# What is needed
Print the lines below from the line with "thead tr.units th" to the line with "text: check ->" exactly, keeping both ends, and print no pictures.

Web document revisions

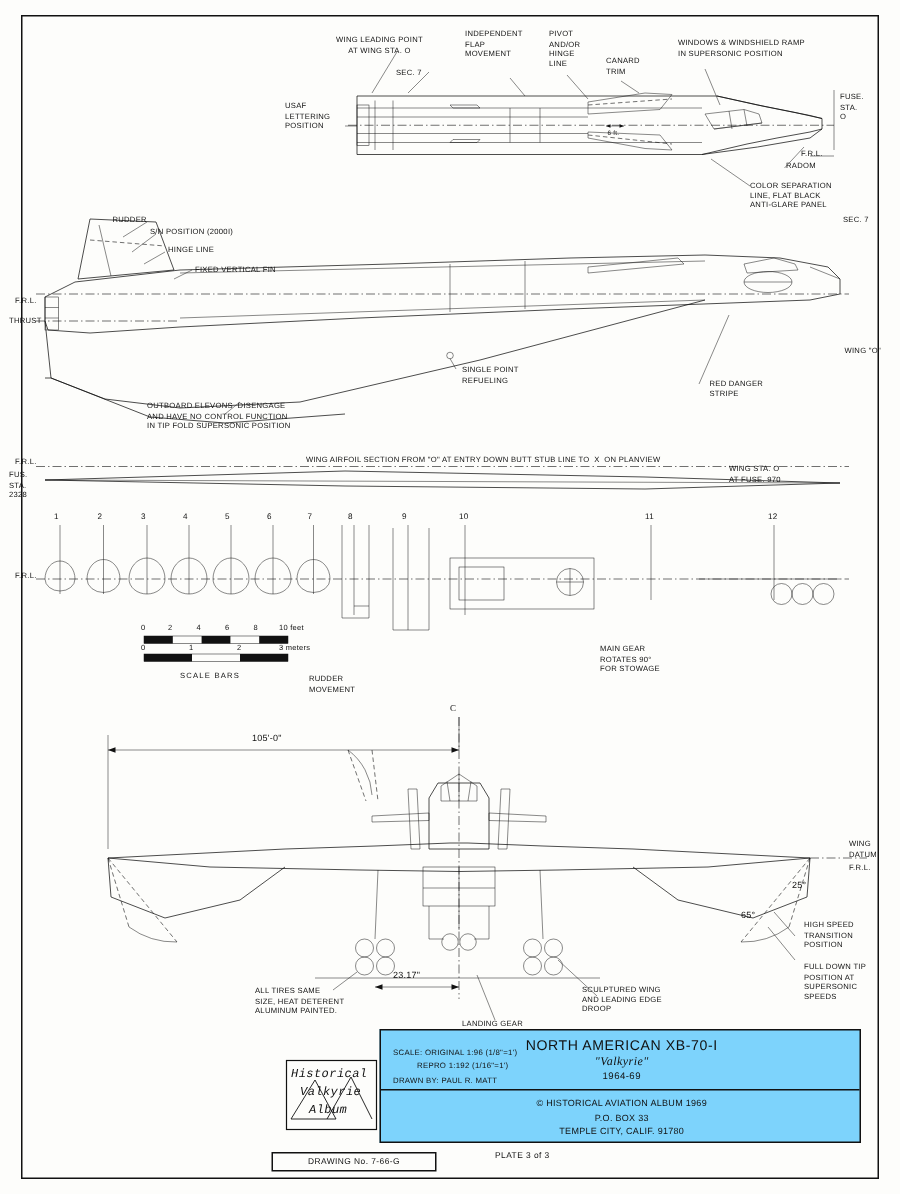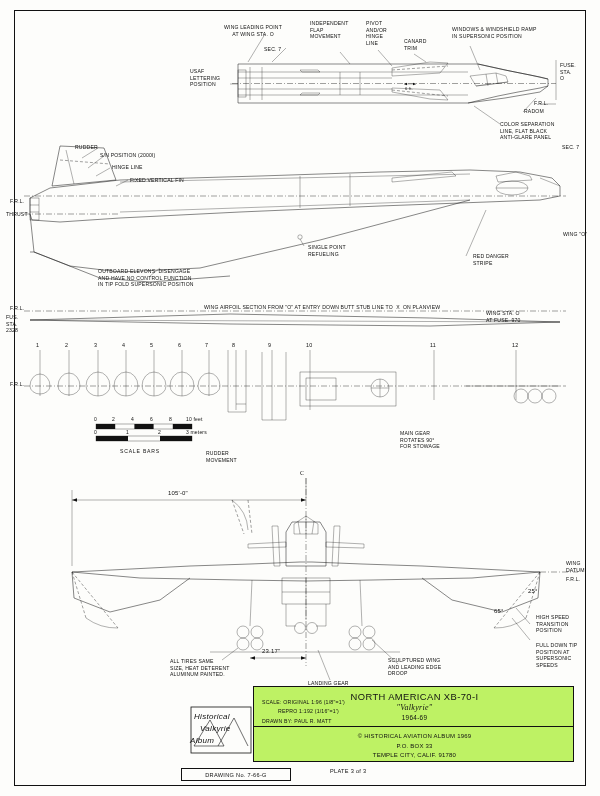"NORTH AMERICAN XB-70-I" #titleblock { background: #bef264 -> #7dd3fc }
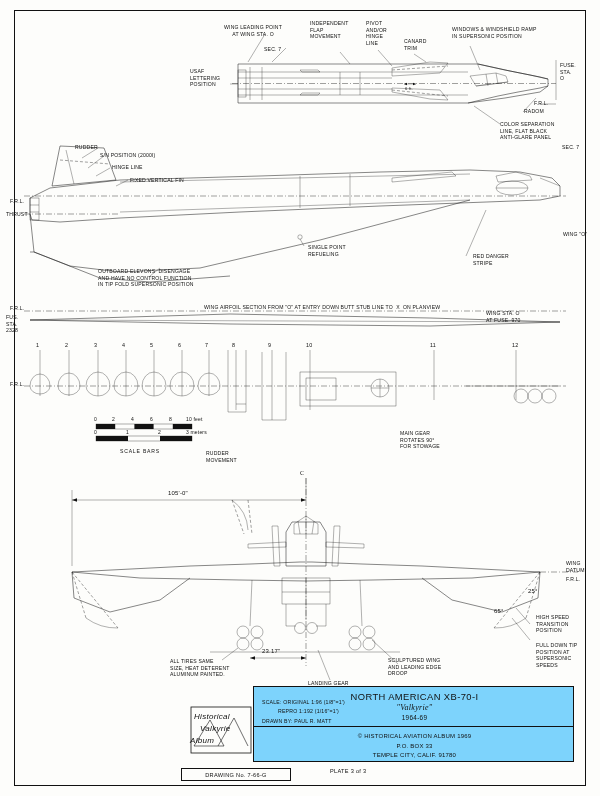"Historical" .logotxt { font-family: Liberation Sans, sans-serif -> Liberation Mono, monospace }
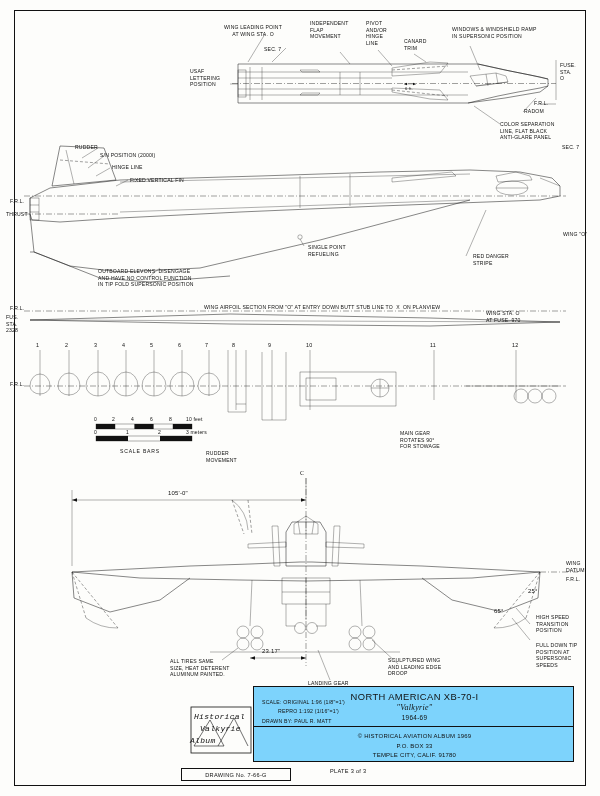"Album" div.logotxt { left: 0 -> 16px }
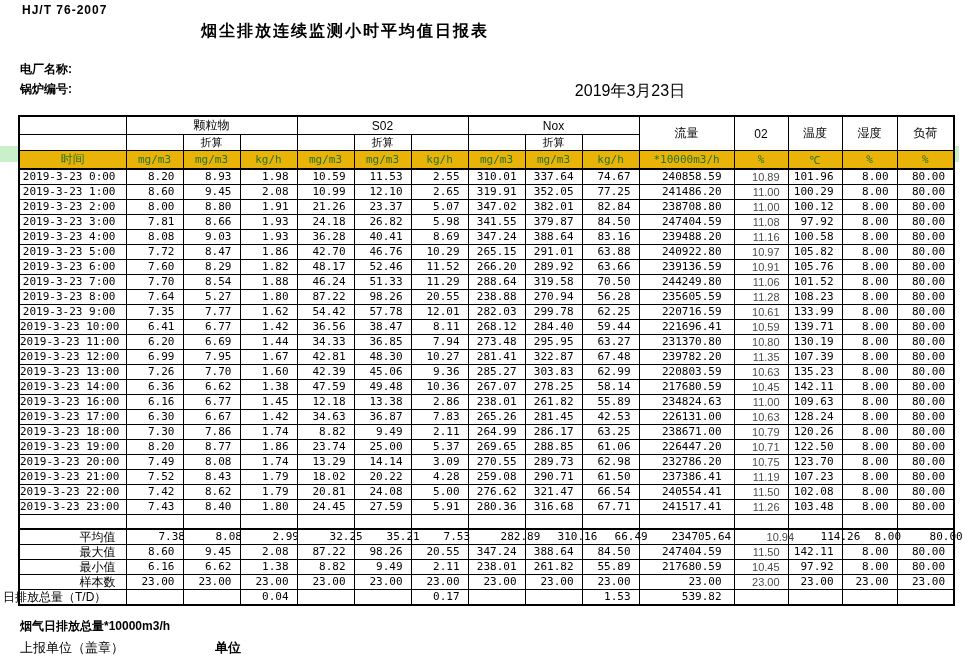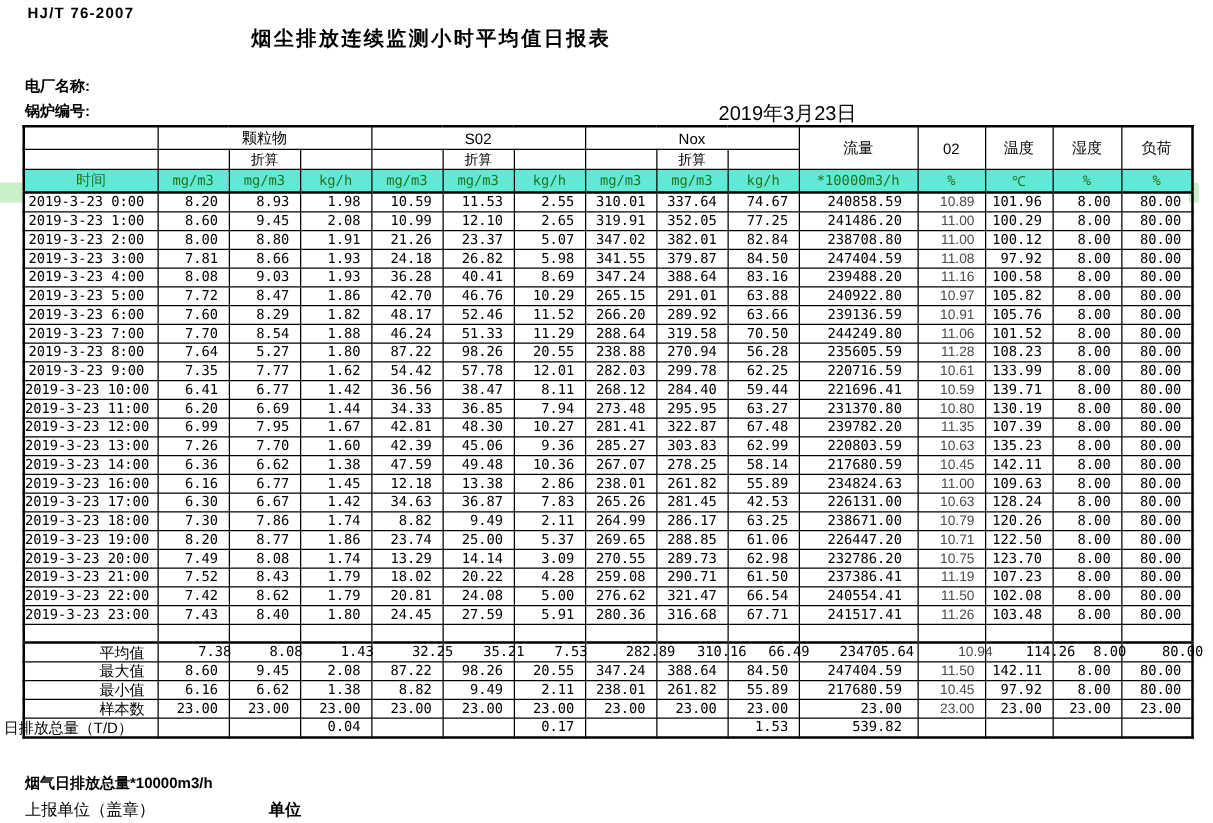"颗粒物" table.report { top: 100px -> 115px }
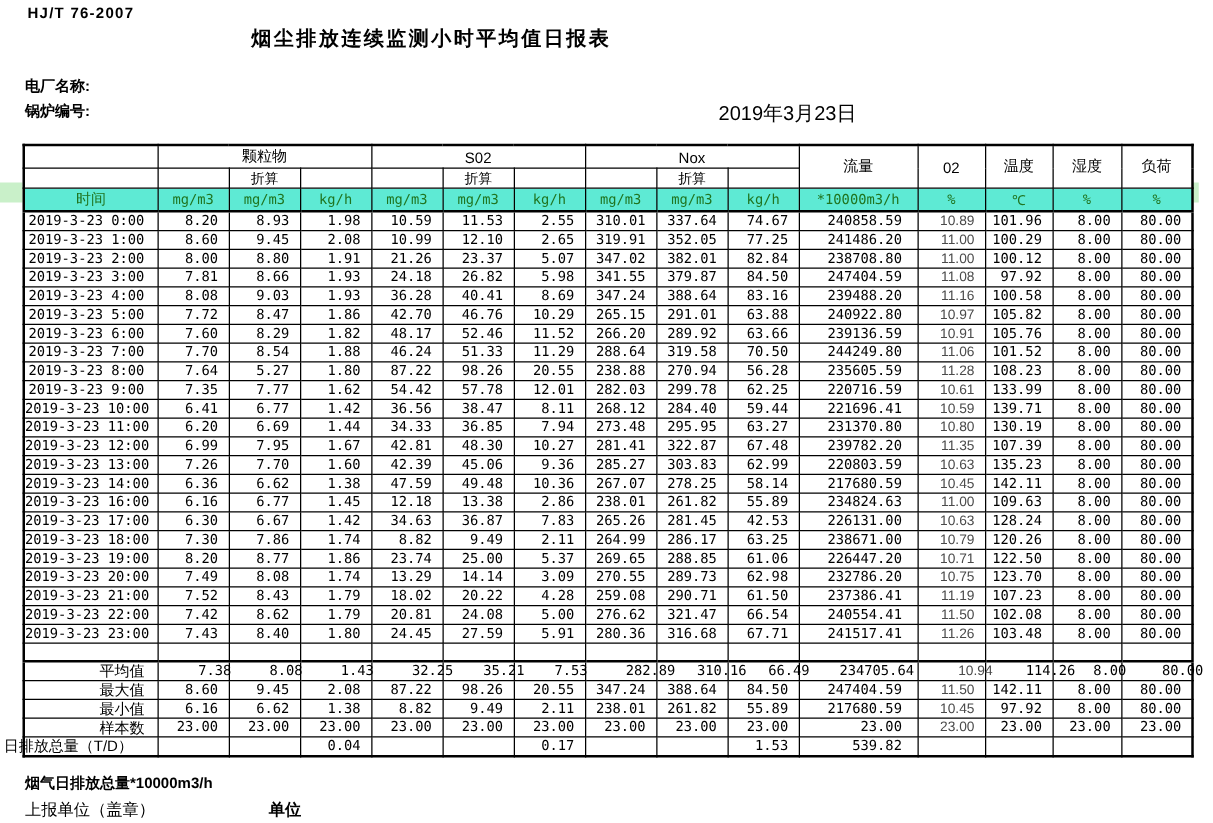"时间" .report thead tr.units th { background: #5eead4 -> #eab308 }
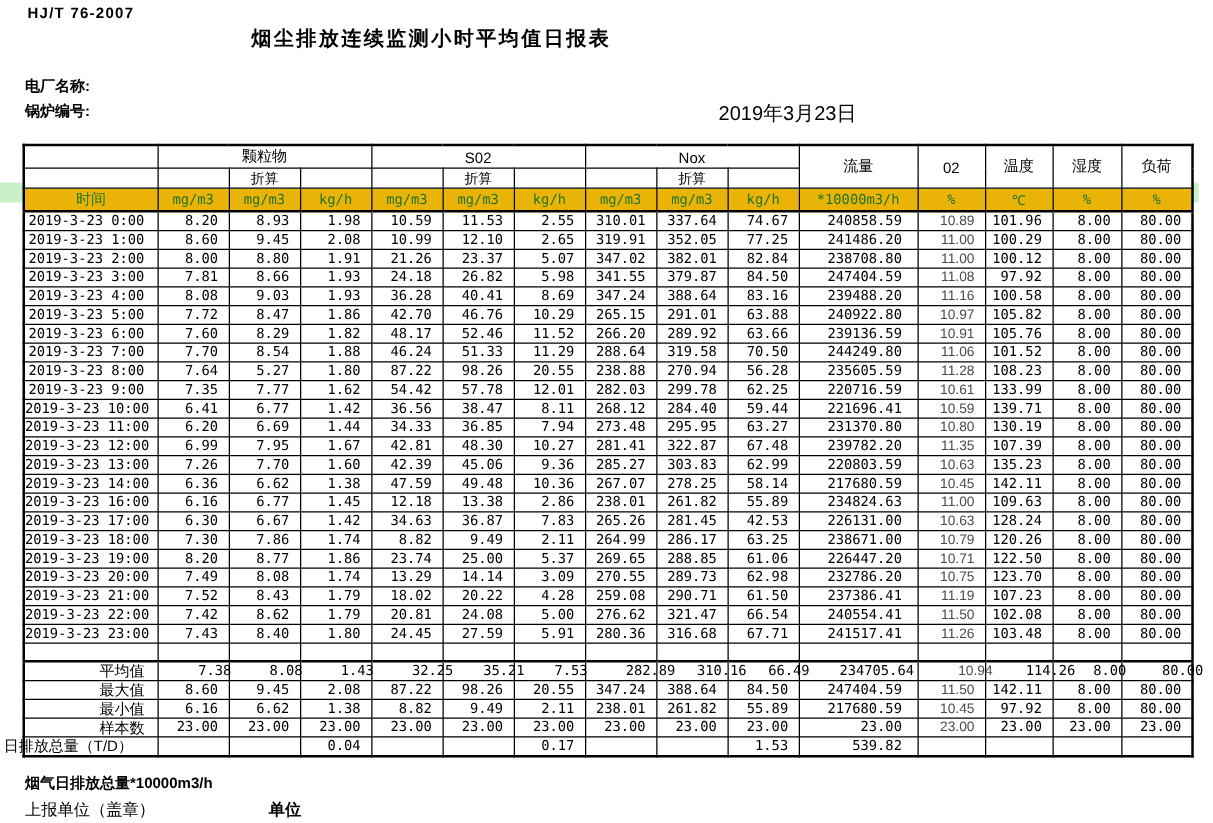"1.43" td.c-n { text: 1.43 -> 2.99 }
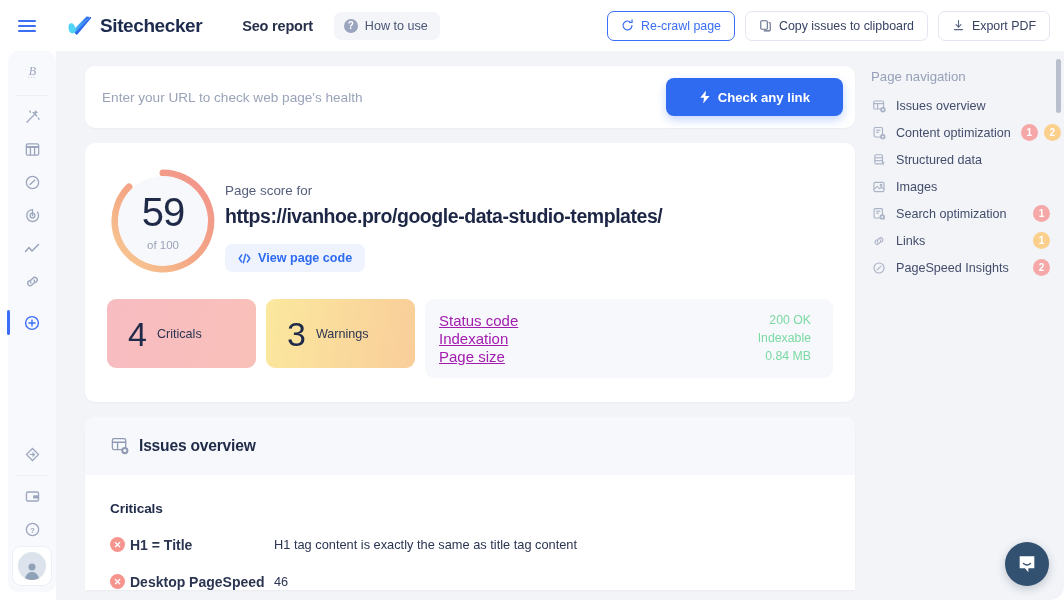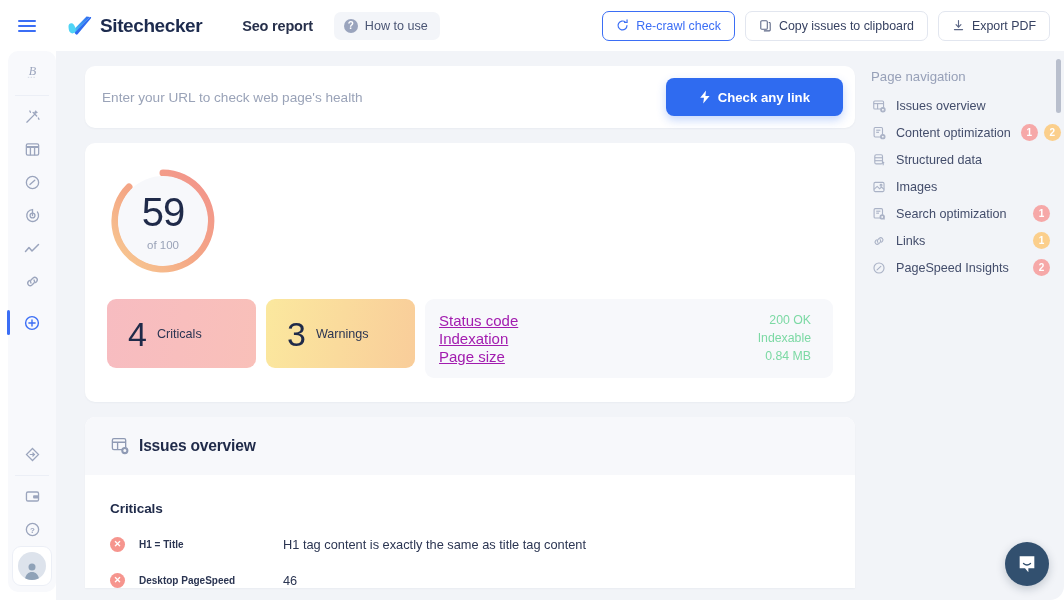"Re-crawl check" span { text: check -> page }
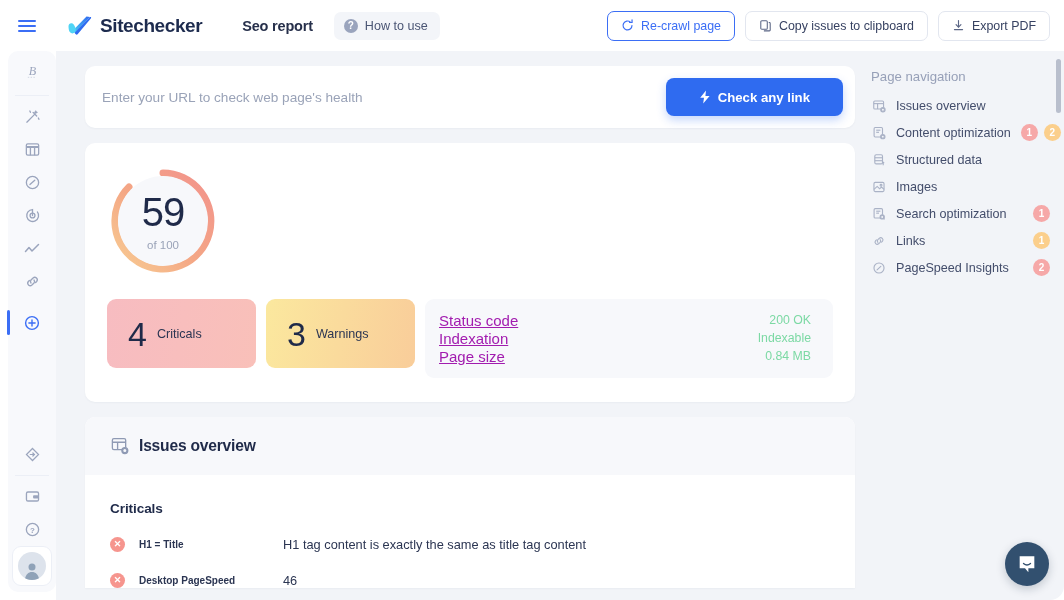"Page score for" div.score-meta { html: none -> <div> <div>Page score for</div> <div>https://ivanhoe.pro/google-data-studio-templates/</div> <div> <svg> <path></path> <path></path> <path></path> </svg> <span>View page code</span> </div> </div> }
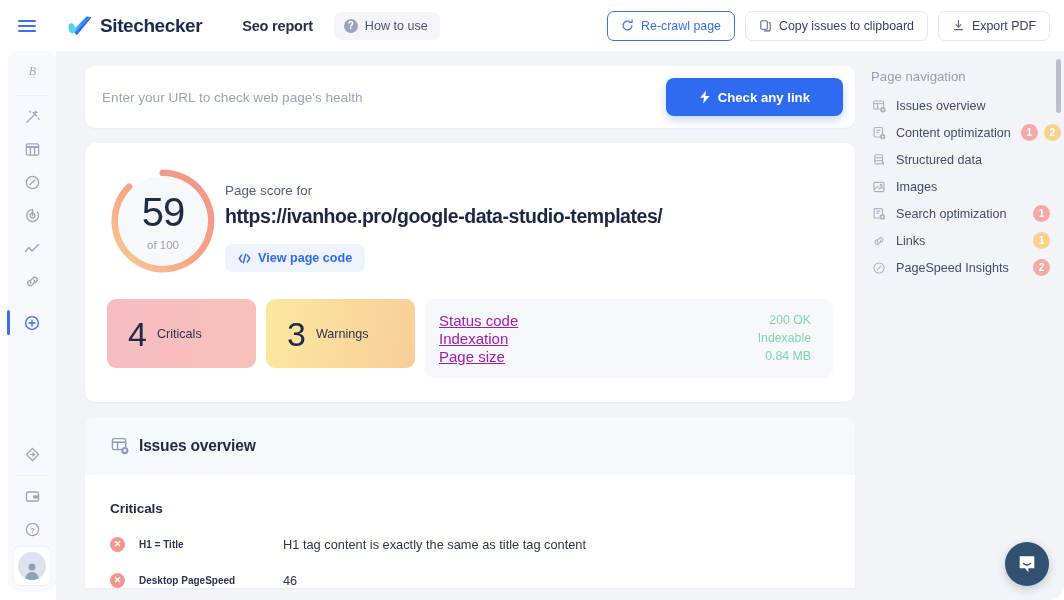"H1 = Title" .issue-name { font-size: 10px -> 14px; margin-left: 14px -> 5px }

# Exercise solution
"时间" .report thead tr.units th { background: #5eead4 -> #eab308 }
"1.43" td.c-n { text: 1.43 -> 2.99 }
"Re-crawl check" span { text: check -> page }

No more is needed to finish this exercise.